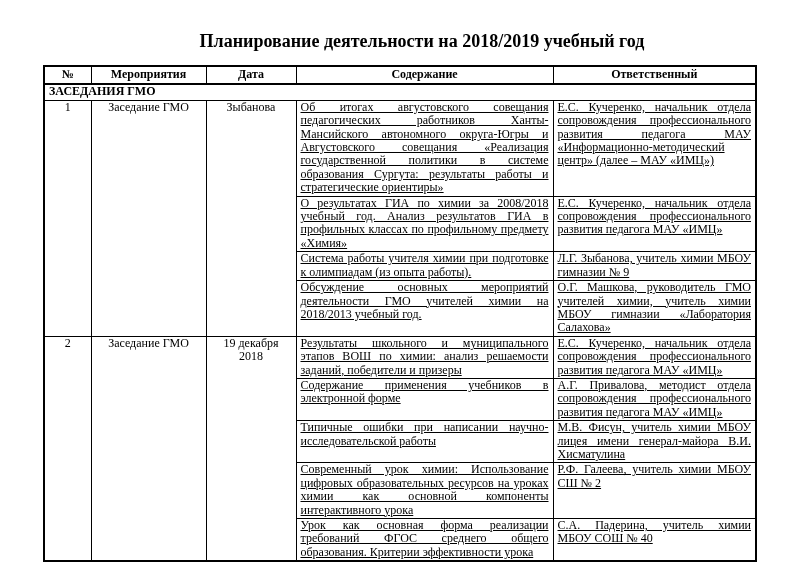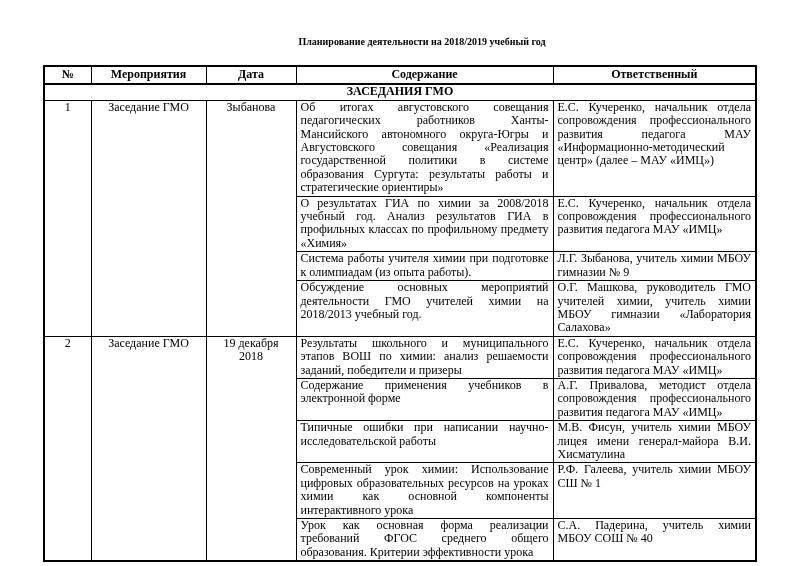--- a/index.html
+++ b/index.html
@@ -20,7 +20,7 @@
   .doc-title {
     text-align: center;
     font-weight: bold;
-    font-size: 10px;
+    font-size: 18px;
     line-height: 15px;
     margin: 0 0 16px 0;
     padding-left: 44px;

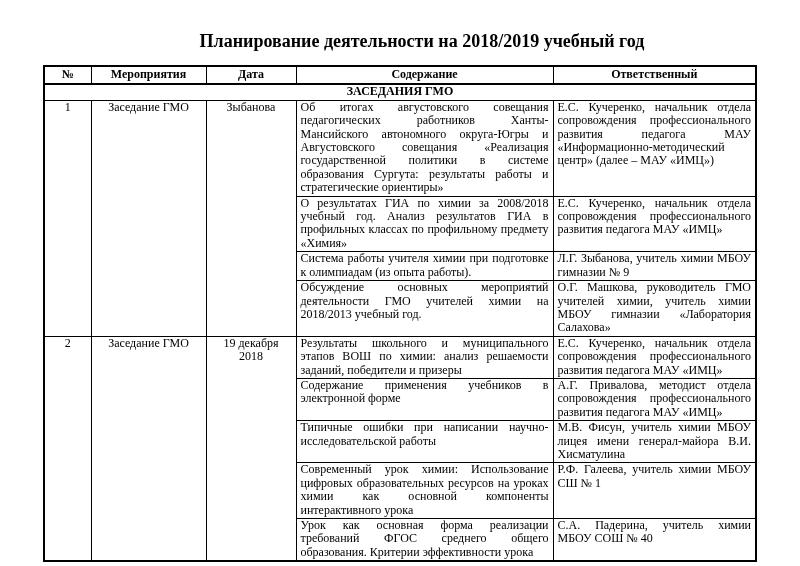--- a/index.html
+++ b/index.html
@@ -51,7 +51,6 @@
     font-weight: bold;
     font-size: 14.5px;
     line-height: 16px;
-    text-align: center;
     padding: 1px 0 2px 0;
   }
   td.merge {

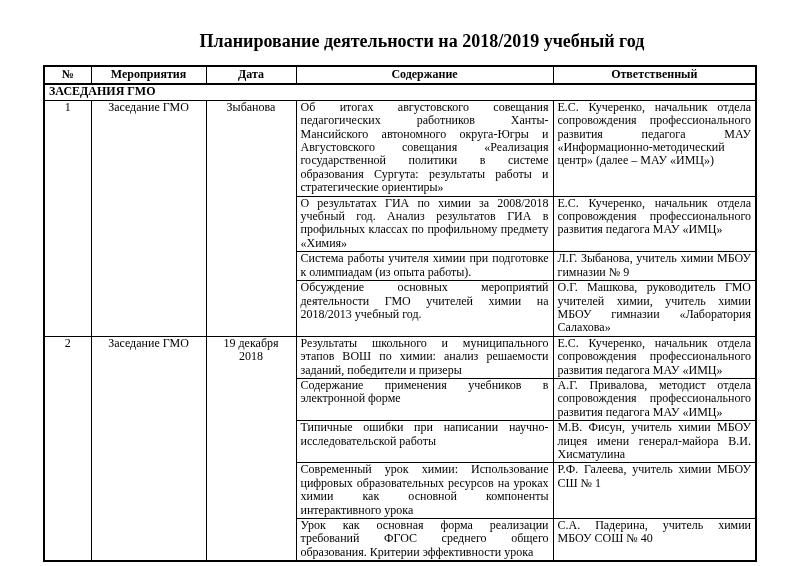--- a/index.html
+++ b/index.html
@@ -60,6 +60,7 @@
   td.v-mid { vertical-align: middle; }
   td.content, td.resp {
     text-align: justify;
+    text-decoration: underline;
   }
 </style>
 </head>

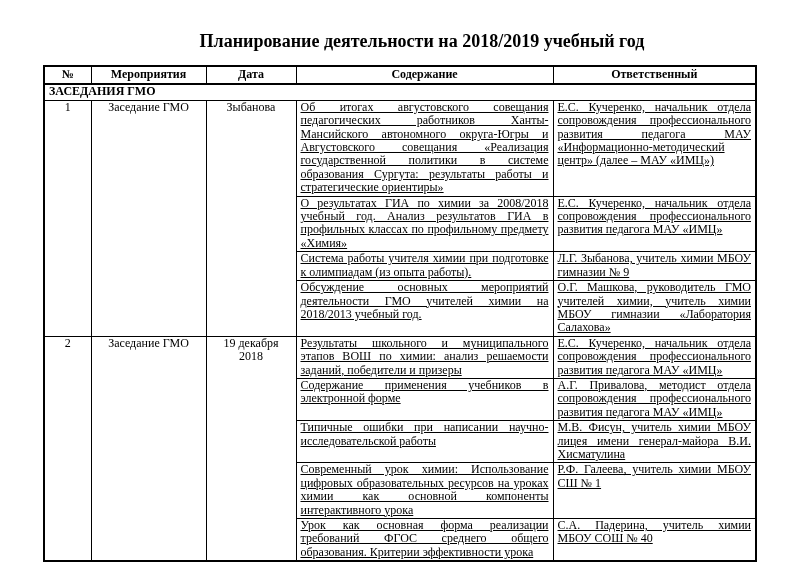--- a/index.html
+++ b/index.html
@@ -126,7 +126,7 @@
         </tr>
         <tr>
           <td class="content">Современный урок химии: Использование цифровых образовательных ресурсов на уроках химии как основной компоненты интерактивного урока</td>
-          <td class="resp">Р.Ф. Галеева, учитель химии МБОУ СШ № 1</td>
+          <td class="resp">Р.Ф. Галеева, учитель химии МБОУ СШ № 2</td>
         </tr>
         <tr>
           <td class="content">Урок как основная форма реализации требований ФГОС среднего общего образования. Критерии эффективности урока</td>

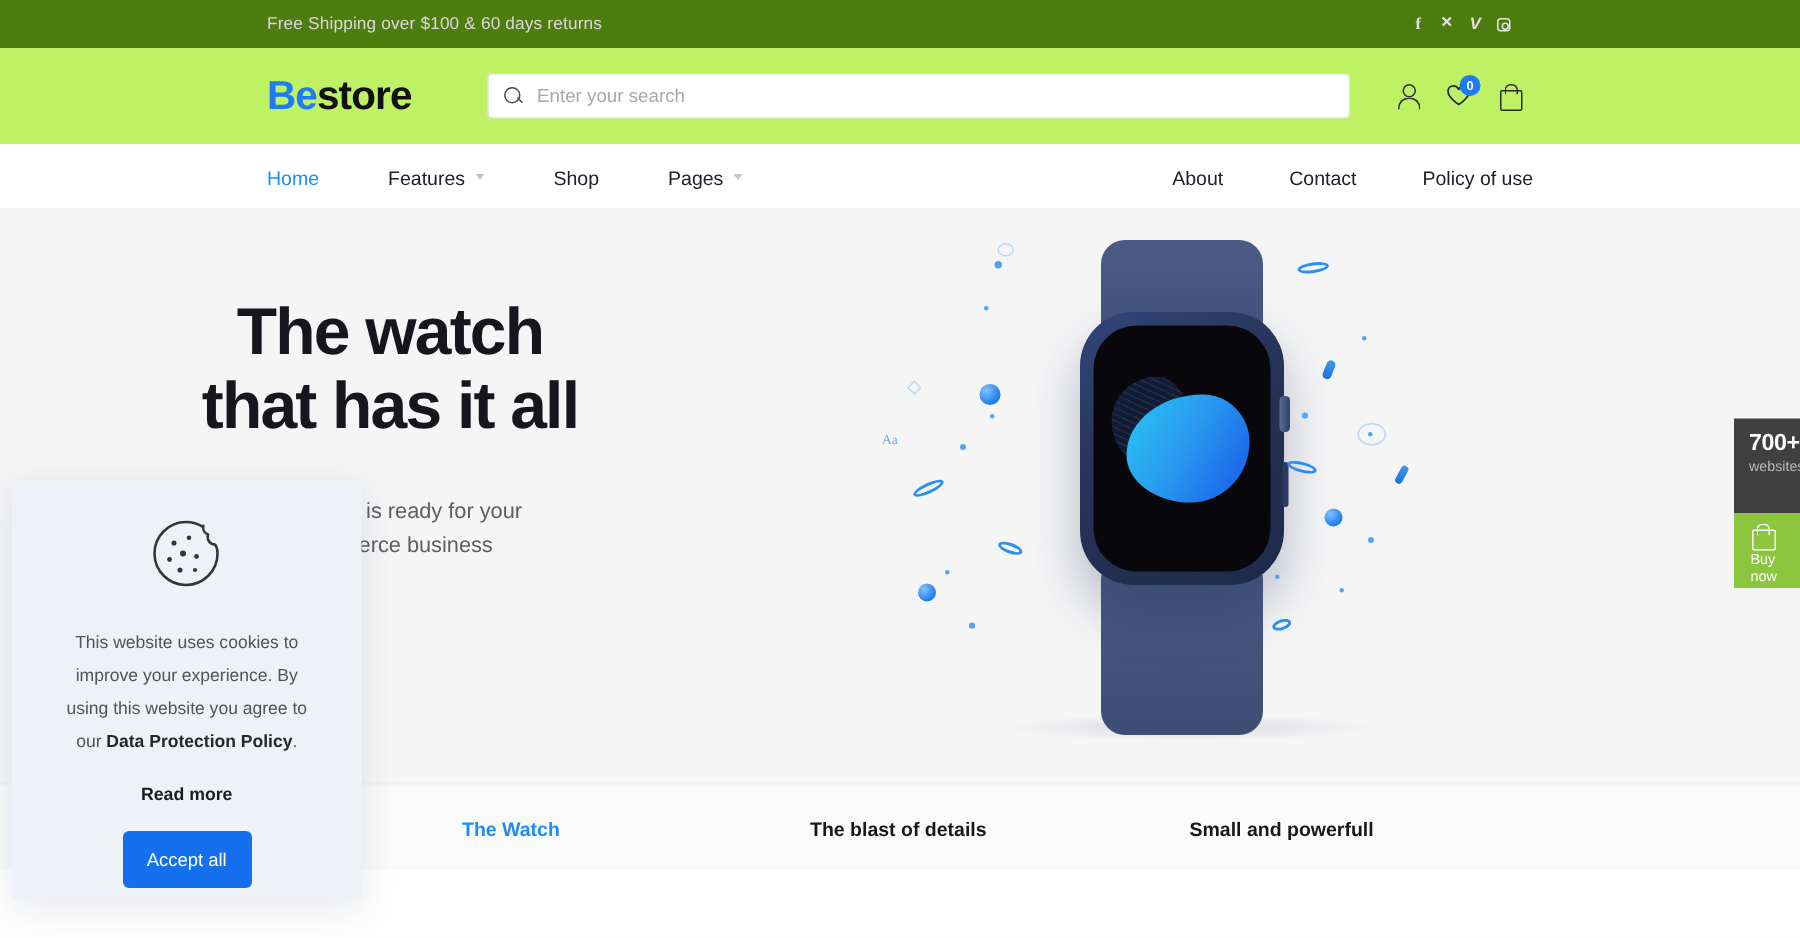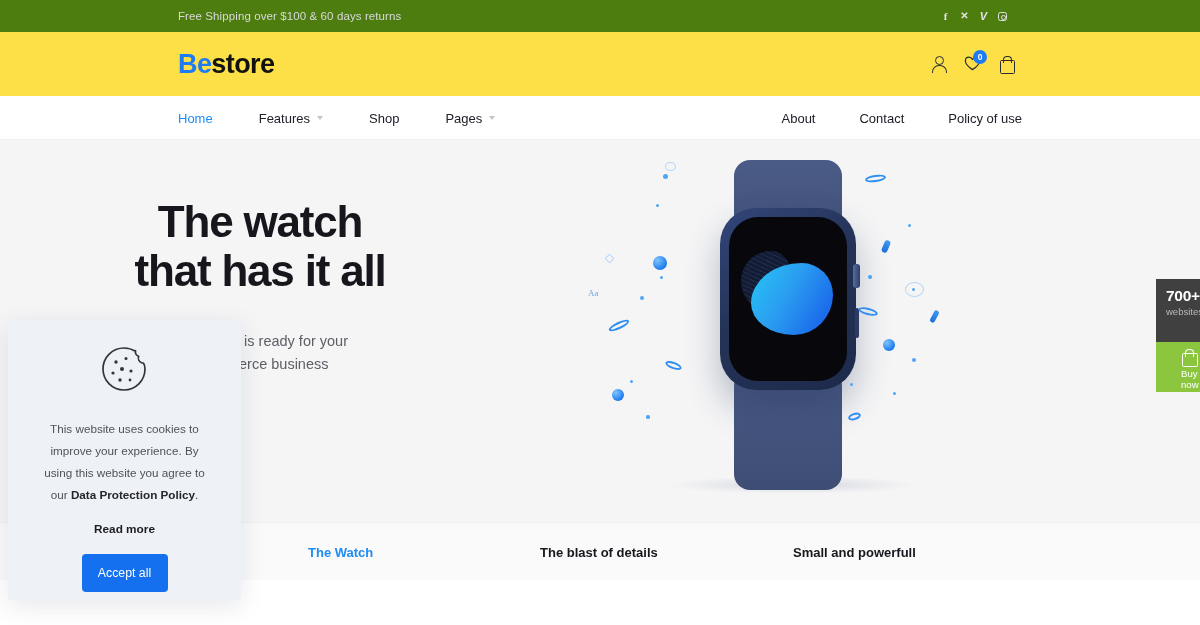--- a/index.html
+++ b/index.html
@@ -37,7 +37,7 @@
   }
 
   
-  .header { height: 64px; background:#fde047; position: relative; }
+  .header { height: 64px; background:#bef264; position: relative; }
   .logo {
     position: absolute; left: 178px; top: 50%; transform: translateY(-50%);
     font-size: 27px; font-weight: 700; letter-spacing: -0.6px; color: #111;

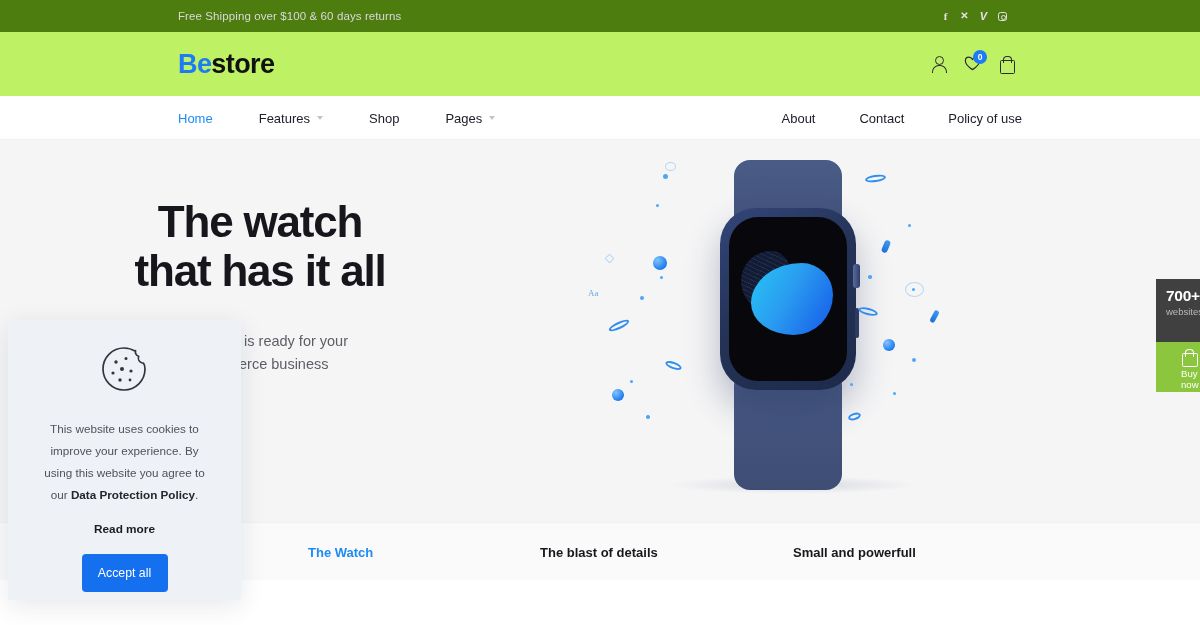--- a/index.html
+++ b/index.html
@@ -259,6 +259,10 @@
       <span class="be">Be</span><span>store</span>
     </div>
 
+    <div class="searchbox">
+      <i class="search-ico"></i>
+      <input class="search-input" type="text" placeholder="Enter your search" style="">
+    </div>
 
     <div class="header-icons">
       <div class="hicon ic-user"></div>

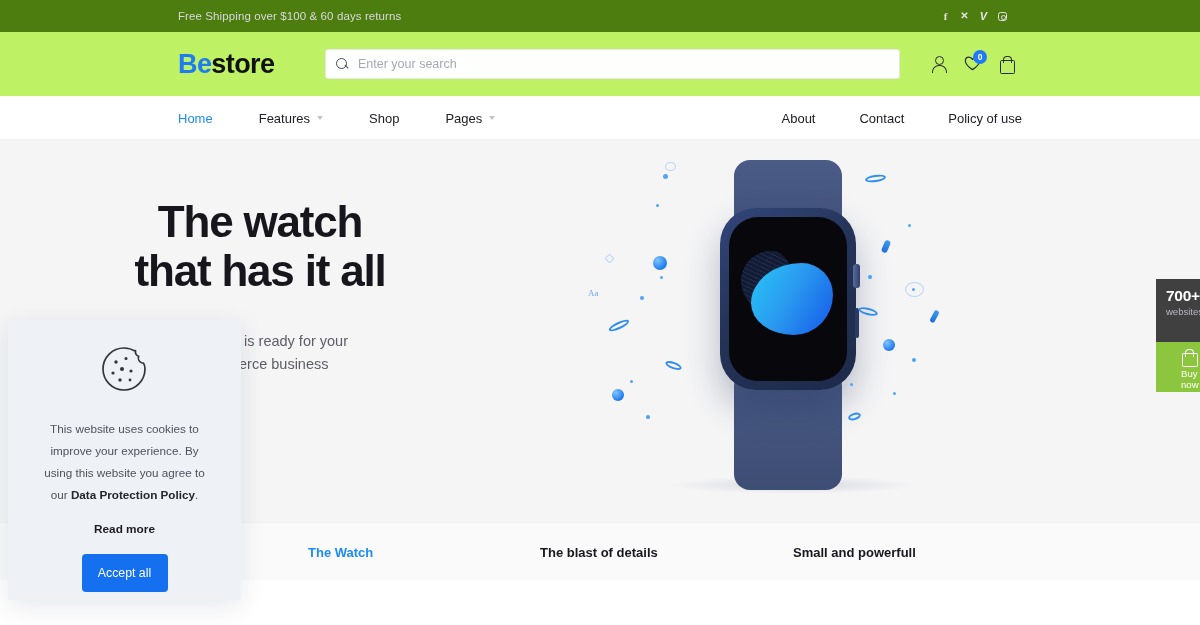--- a/index.html
+++ b/index.html
@@ -228,7 +228,7 @@
   .sticky-count { font-size: 15.5px; font-weight: 700; line-height: 1.05; letter-spacing:-.3px; }
   .sticky-sub { font-size: 9.5px; color:#b9b9bf; margin-top: 2px; }
   .sticky-buy {
-    background:#8cc63f; height: 50px; padding-top: 6px; padding-left: 25px; color:#fff;
+    background:#8cc63f; height: 50px; padding-top: 6px; padding-left: 11px; color:#fff;
   }
   .sticky-bag { width: 16px; height: 17px; position:relative; }
   .sticky-bag::before { content:""; position:absolute; left:1px; top:5px; width:14px; height:12px;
:::
ACTIVITY: Where a line above holds the string "header", show that line.

EXPECTED ANSWER:
-  .header { height: 64px; background:#fde047; position: relative; }
+  .header { height: 64px; background:#bef264; position: relative; }
     <div class="header-icons">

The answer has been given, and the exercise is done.